Enfin, un dernier moyen de cassation était tiré de la nullité des actes pris par la juridiction interrégionale spécialisée (JIRS) en violation des règles de compétence. Par ordonnance du 7 avril 2014, le juge d’instruction localement compétent s’était dessaisi, en application de l’article 706-77 du Code de procédure pénale, au profit JIRS de Paris, ordonnance notifiée le même jour aux parties. Le lendemain, le procureur de la République de Paris a, d’une part, requis la désignation de juges d'instruction relevant de la juridiction interrégionale spécialisée, d’autre part, pris des réquisitions supplétives du chef, notamment, d’importation de produits stupéfiants en bande organisée. Les magistrats instructeurs ont été désignés par ordonnance le surlendemain.

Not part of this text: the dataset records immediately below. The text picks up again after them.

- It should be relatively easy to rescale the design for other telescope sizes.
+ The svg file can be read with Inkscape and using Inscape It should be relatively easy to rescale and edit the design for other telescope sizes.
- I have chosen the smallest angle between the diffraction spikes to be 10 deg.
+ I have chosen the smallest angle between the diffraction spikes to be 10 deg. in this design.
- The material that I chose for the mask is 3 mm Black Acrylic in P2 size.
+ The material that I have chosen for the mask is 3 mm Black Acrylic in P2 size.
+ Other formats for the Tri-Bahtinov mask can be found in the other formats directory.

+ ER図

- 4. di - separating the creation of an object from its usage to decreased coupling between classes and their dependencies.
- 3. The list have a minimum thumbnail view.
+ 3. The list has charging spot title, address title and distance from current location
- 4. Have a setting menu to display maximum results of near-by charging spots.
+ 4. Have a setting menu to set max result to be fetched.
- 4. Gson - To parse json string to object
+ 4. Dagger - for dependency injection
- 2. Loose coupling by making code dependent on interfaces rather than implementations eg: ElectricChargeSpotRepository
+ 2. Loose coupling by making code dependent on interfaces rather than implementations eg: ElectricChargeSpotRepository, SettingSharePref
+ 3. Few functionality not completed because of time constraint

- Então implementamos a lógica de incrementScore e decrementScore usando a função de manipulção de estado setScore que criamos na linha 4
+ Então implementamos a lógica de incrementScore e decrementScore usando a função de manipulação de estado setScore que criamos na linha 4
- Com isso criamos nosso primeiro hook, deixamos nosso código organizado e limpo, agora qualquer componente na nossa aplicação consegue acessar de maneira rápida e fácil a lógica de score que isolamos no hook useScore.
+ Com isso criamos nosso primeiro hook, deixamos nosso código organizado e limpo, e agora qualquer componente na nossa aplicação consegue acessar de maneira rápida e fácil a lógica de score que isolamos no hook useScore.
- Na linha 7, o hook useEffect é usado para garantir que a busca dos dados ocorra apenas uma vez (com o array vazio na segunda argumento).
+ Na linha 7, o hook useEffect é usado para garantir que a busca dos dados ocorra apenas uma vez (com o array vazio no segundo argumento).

Au terme d’un attendu de principe reprenant les termes de l’article 706-77 du Code de procédure pénale, la chambre criminelle censure la cour d’appel et rappelle que « l’ordonnance de dessaisissement du juge d’instruction au profit de la juridiction interrégionale spécialisée ne prend effet, en l'absence de recours des parties, qu'à l'expiration d'un délai de cinq jours suivant la notification qui leur est faite ». Dès lors, avant l’écoulement de ce délai, le magistrat d’instruction local demeure seul légalement saisi de l'information.
Crim. 14 octobre 2015, n° 15-81.765
Références
■ Code de procédure pénale
■ Crim. 6 mars 2013, n° 12-87.810, D. 2013. 1993, obs. J. Pradel ; AJ pénal 2013. 349, obs. J. Pronier.
■ Crim. 6 sept. 2006, n° 06-84.869, D. 2006. 2483 ; ibid. 2007. 973, obs. J. Pradel ; AJ pénal 2006. 509, obs. C. Girault
■ Crim. 2 mai 2009, n° 09-82.115, Bull. crim. n° 108 ; D. 2009. 1697, obs. C. Girault ; ibid. 2238, obs. J. Pradel ; AJDI 2010. 228, obs. G. Roujou de Boubée ; AJ pénal 2009. 367, obs. L. Ascenci ; RSC 2009. 595, obs. Y. Mayaud.
■ Crim. 23 oct. 2013, n° 13-82.762, Dalloz actualité, 15 nov. 2013, obs. M. Bombled.